Edit difference data:
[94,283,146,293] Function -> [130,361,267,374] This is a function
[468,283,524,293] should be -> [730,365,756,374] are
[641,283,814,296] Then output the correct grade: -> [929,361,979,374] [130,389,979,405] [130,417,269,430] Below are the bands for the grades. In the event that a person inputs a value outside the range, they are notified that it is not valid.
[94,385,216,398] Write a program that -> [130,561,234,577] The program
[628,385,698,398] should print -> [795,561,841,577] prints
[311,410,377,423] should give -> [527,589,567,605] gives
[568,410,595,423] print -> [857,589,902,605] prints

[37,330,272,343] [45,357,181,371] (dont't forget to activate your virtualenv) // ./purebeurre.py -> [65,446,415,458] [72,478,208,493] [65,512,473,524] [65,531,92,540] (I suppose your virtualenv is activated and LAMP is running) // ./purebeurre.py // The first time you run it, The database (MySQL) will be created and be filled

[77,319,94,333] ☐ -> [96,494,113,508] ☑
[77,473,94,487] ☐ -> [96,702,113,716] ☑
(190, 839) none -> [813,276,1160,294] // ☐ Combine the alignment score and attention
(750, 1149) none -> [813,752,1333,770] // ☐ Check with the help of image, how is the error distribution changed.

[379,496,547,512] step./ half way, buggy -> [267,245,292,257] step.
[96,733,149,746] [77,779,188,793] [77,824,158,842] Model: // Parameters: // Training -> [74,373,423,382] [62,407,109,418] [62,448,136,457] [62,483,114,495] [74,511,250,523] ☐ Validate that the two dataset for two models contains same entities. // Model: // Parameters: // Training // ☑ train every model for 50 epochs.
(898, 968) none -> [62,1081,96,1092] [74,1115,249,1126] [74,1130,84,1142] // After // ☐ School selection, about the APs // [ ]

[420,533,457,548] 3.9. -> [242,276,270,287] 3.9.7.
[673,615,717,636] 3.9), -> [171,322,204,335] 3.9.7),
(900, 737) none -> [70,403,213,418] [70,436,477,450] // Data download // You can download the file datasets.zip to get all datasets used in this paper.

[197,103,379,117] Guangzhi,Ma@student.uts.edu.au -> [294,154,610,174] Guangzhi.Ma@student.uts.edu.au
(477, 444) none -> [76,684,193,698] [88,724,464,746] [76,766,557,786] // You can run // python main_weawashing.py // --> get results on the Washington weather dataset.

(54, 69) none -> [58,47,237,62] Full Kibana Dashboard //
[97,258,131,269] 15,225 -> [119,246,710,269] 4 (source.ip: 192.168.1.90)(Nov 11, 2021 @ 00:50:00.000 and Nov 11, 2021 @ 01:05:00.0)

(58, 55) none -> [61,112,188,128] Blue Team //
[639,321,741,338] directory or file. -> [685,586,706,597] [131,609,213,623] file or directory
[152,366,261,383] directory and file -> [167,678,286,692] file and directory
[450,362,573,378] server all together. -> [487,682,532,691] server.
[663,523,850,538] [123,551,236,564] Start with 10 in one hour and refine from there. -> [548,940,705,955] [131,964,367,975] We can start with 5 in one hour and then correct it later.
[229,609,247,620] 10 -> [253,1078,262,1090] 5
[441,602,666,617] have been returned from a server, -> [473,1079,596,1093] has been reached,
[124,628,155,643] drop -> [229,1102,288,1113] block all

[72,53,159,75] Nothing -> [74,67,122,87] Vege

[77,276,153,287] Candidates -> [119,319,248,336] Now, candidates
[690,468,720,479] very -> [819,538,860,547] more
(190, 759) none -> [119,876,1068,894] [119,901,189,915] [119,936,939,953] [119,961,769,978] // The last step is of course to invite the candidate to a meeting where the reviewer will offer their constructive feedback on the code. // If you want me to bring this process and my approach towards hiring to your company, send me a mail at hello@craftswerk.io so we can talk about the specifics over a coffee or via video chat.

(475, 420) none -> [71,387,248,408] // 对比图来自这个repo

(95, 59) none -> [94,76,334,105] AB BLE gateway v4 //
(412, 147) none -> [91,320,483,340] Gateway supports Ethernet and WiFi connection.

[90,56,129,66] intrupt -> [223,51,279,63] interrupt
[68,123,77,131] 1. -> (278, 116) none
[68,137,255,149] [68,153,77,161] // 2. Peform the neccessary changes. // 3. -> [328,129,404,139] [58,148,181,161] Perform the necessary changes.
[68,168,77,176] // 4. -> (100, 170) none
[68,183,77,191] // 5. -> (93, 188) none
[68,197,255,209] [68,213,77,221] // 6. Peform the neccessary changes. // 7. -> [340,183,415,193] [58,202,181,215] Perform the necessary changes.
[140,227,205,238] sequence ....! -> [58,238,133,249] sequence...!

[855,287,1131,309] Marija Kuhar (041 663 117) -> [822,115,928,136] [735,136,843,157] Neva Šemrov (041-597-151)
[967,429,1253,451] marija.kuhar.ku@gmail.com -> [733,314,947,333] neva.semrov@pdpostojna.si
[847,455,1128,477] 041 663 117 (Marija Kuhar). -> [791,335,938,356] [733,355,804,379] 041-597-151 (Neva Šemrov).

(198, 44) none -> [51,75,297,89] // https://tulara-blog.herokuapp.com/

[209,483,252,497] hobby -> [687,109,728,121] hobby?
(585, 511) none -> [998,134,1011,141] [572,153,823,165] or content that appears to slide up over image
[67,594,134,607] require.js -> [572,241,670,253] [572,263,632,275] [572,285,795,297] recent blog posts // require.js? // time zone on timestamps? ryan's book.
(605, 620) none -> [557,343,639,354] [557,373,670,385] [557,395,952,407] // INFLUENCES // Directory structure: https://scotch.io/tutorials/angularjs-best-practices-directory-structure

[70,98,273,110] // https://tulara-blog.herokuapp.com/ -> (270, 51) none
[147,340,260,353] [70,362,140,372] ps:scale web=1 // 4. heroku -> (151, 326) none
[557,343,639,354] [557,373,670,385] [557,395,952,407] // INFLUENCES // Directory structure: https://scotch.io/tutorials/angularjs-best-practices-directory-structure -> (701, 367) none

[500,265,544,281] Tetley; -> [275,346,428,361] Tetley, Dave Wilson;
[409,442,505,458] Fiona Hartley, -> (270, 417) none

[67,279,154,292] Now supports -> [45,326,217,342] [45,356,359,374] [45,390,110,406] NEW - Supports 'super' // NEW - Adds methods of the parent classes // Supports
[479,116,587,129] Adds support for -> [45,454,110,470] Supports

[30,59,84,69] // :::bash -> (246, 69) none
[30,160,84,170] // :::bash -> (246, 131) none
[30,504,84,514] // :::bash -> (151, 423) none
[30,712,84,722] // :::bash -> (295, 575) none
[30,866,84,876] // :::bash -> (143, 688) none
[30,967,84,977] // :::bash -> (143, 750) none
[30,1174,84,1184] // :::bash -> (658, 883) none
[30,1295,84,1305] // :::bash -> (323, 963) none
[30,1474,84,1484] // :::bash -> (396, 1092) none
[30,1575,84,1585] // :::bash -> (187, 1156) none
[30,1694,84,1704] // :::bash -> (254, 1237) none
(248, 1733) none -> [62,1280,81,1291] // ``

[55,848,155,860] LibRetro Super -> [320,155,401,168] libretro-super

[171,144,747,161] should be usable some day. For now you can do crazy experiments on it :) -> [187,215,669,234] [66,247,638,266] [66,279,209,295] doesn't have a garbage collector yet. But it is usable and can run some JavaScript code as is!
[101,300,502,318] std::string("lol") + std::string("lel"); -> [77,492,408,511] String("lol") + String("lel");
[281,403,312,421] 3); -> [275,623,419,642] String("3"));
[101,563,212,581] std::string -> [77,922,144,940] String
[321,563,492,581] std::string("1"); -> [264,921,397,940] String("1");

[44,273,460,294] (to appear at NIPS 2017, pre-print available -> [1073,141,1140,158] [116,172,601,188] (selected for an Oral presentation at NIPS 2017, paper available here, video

**WORK INSTRUCTIONS**: Stopping at the line containing "[641,283,814,296] Then output", please repeat exactly every line from the very start of the entries, that line included, and nothing more.

**OUTPUT OF THE EXERCISE**:
[94,283,146,293] Function -> [130,361,267,374] This is a function
[468,283,524,293] should be -> [730,365,756,374] are
[641,283,814,296] Then output the correct grade: -> [929,361,979,374] [130,389,979,405] [130,417,269,430] Below are the bands for the grades. In the event that a person inputs a value outside the range, they are notified that it is not valid.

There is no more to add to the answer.